§ **Directions**: Your task is to copy the data exactly while leaving out every picture.

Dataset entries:
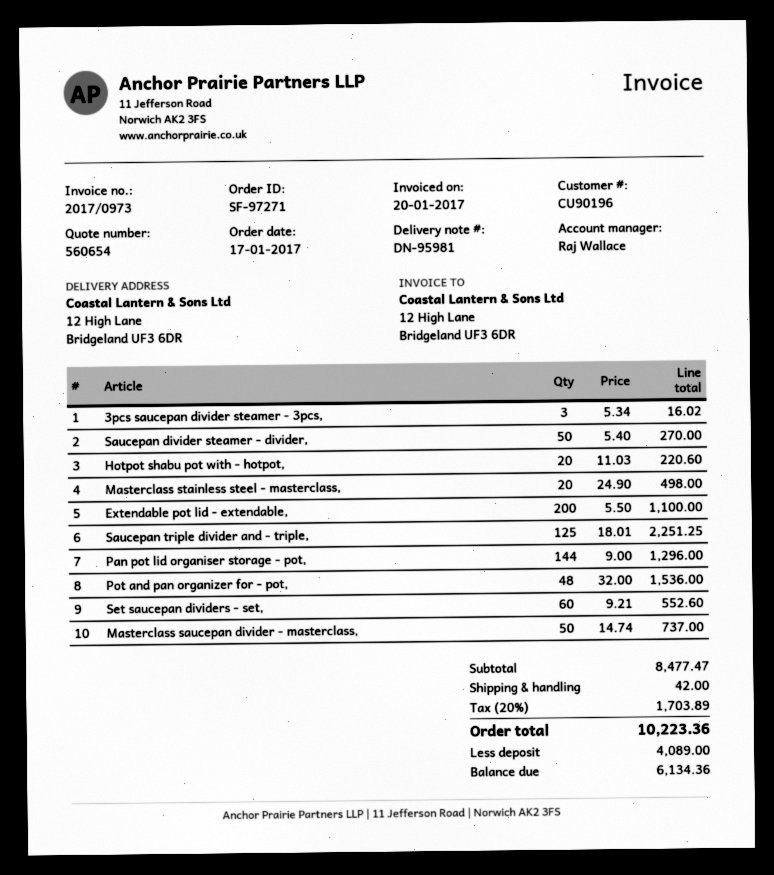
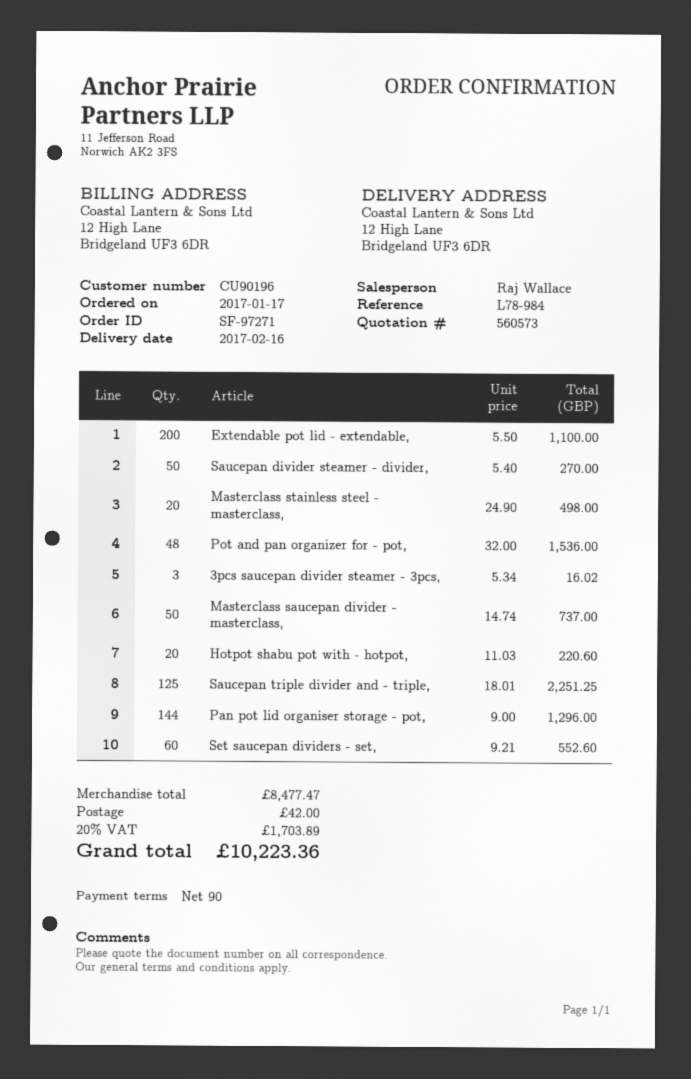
quote number: 560654 -> 560573

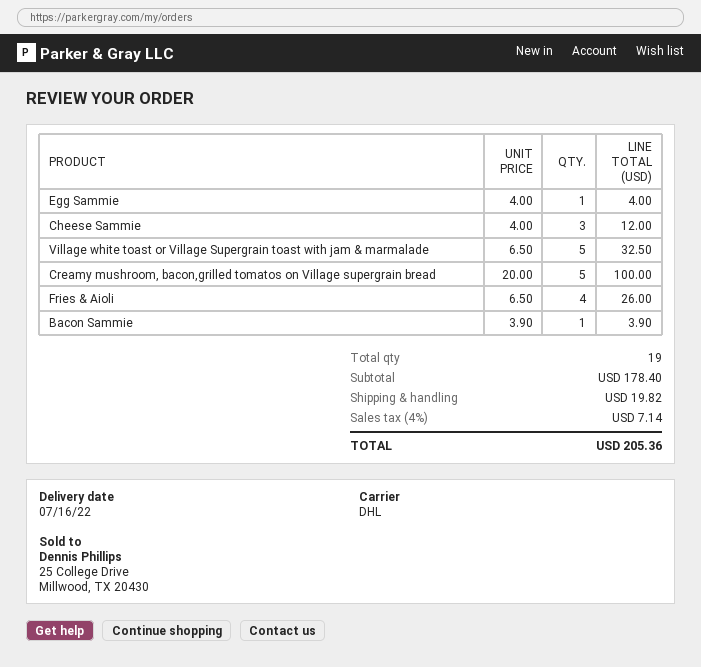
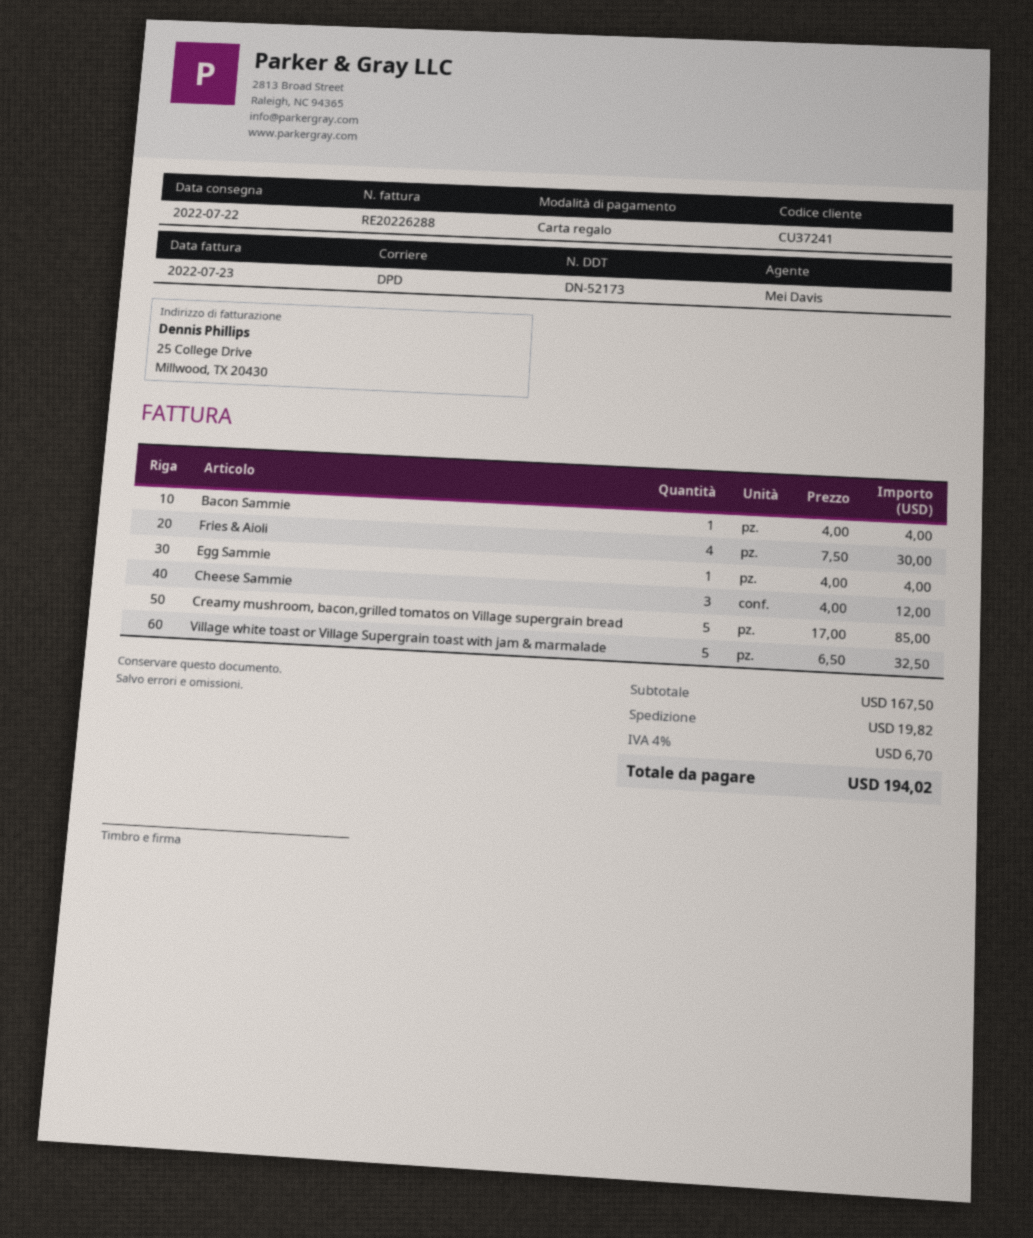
delivery date: 2022-07-16 -> 2022-07-22
shipping method: DHL -> DPD
Creamy mushroom, bacon,grilled tomatos on Village supergrain bread: 5 x 20.00 = 100.00 -> 5 x 17.00 = 85.00
Fries & Aioli: 4 x 6.50 = 26.00 -> 4 x 7.50 = 30.00
Bacon Sammie: 1 x 3.90 = 3.90 -> 1 x 4.00 = 4.00
subtotal: 178.40 -> 167.50
tax: 4% = 7.14 -> 4% = 6.70
total: 205.36 -> 194.02

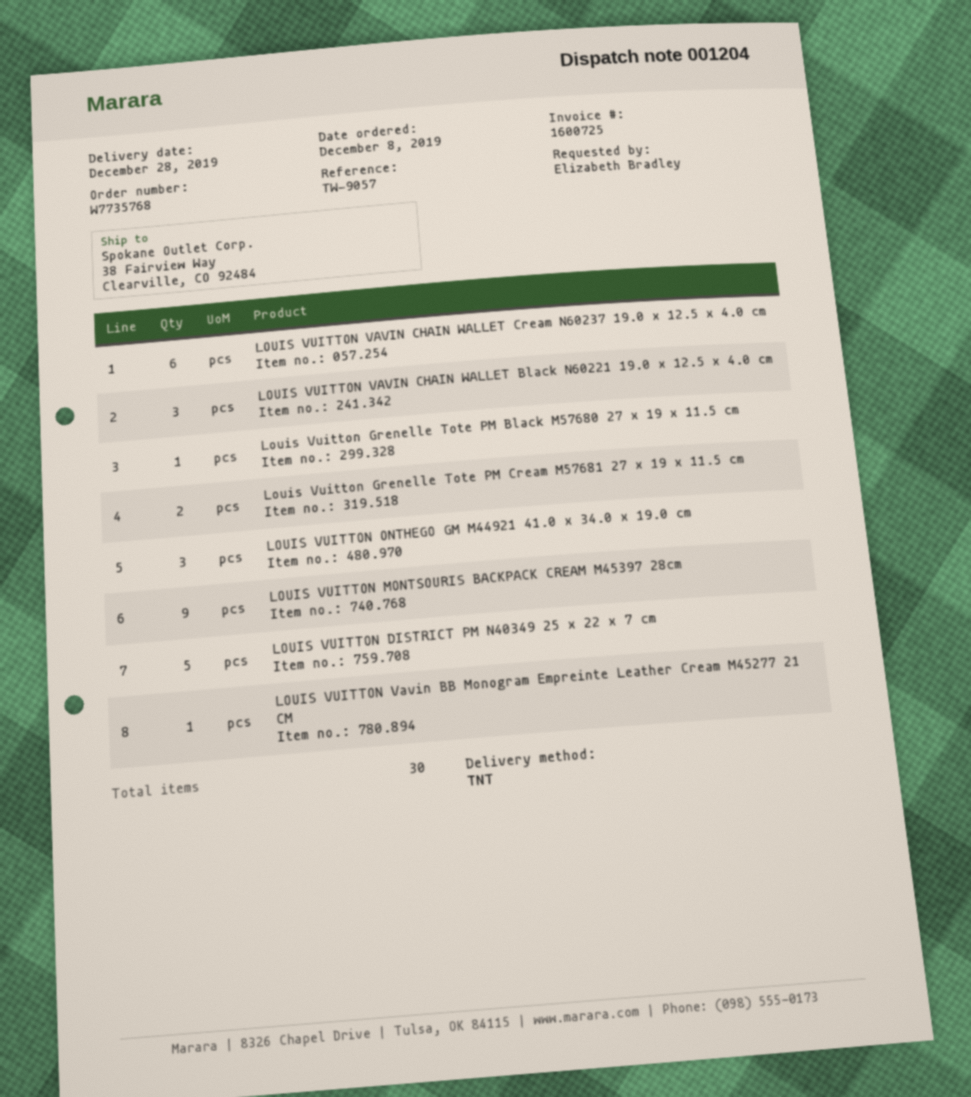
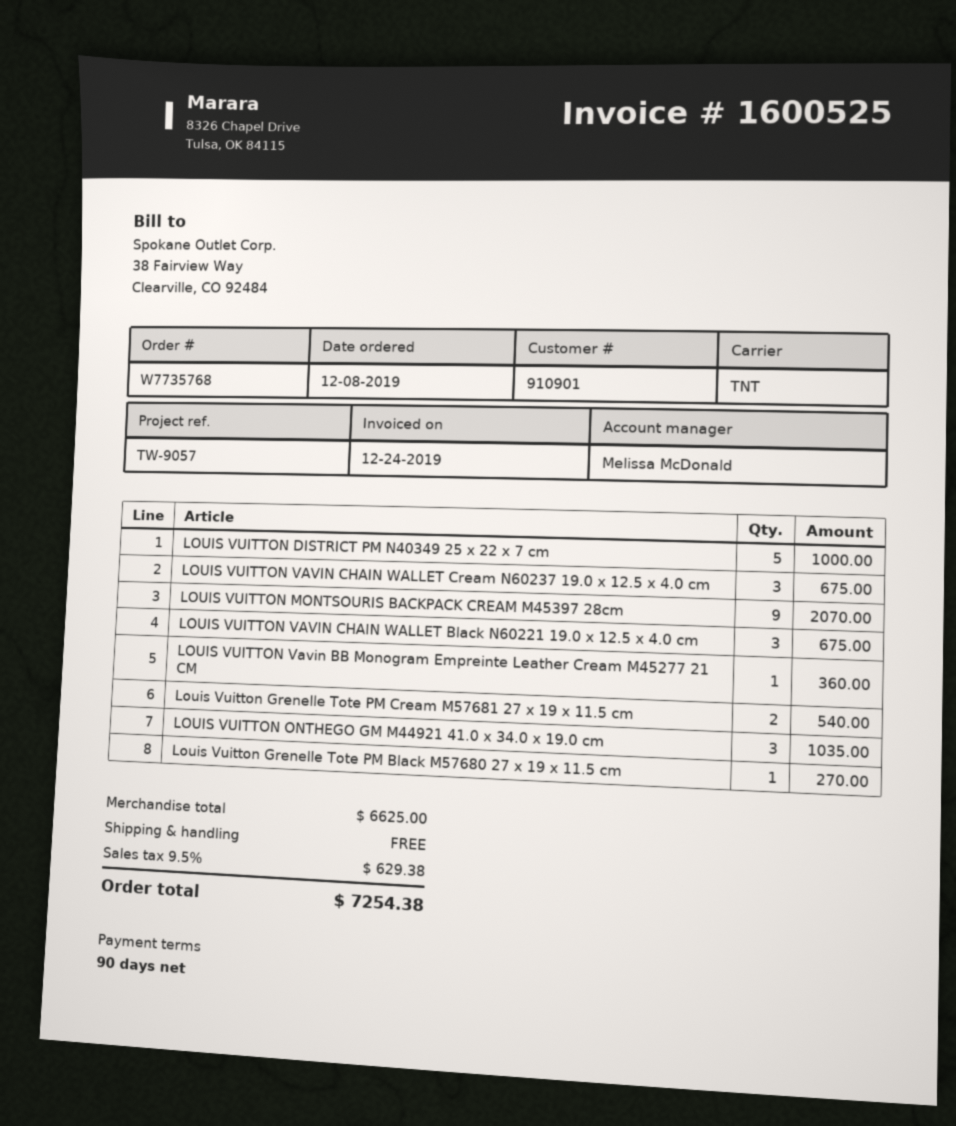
invoice number: 1600725 -> 1600525
LOUIS VUITTON VAVIN CHAIN WALLET Cream N60237 19.0 x 12.5 x 4.0 cm: 6 -> 3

§ **Solution for this exercise**:
quote number: 560654 -> 560573

delivery date: 2022-07-16 -> 2022-07-22
shipping method: DHL -> DPD
Creamy mushroom, bacon,grilled tomatos on Village supergrain bread: 5 x 20.00 = 100.00 -> 5 x 17.00 = 85.00
Fries & Aioli: 4 x 6.50 = 26.00 -> 4 x 7.50 = 30.00
Bacon Sammie: 1 x 3.90 = 3.90 -> 1 x 4.00 = 4.00
subtotal: 178.40 -> 167.50
tax: 4% = 7.14 -> 4% = 6.70
total: 205.36 -> 194.02

invoice number: 1600725 -> 1600525
LOUIS VUITTON VAVIN CHAIN WALLET Cream N60237 19.0 x 12.5 x 4.0 cm: 6 -> 3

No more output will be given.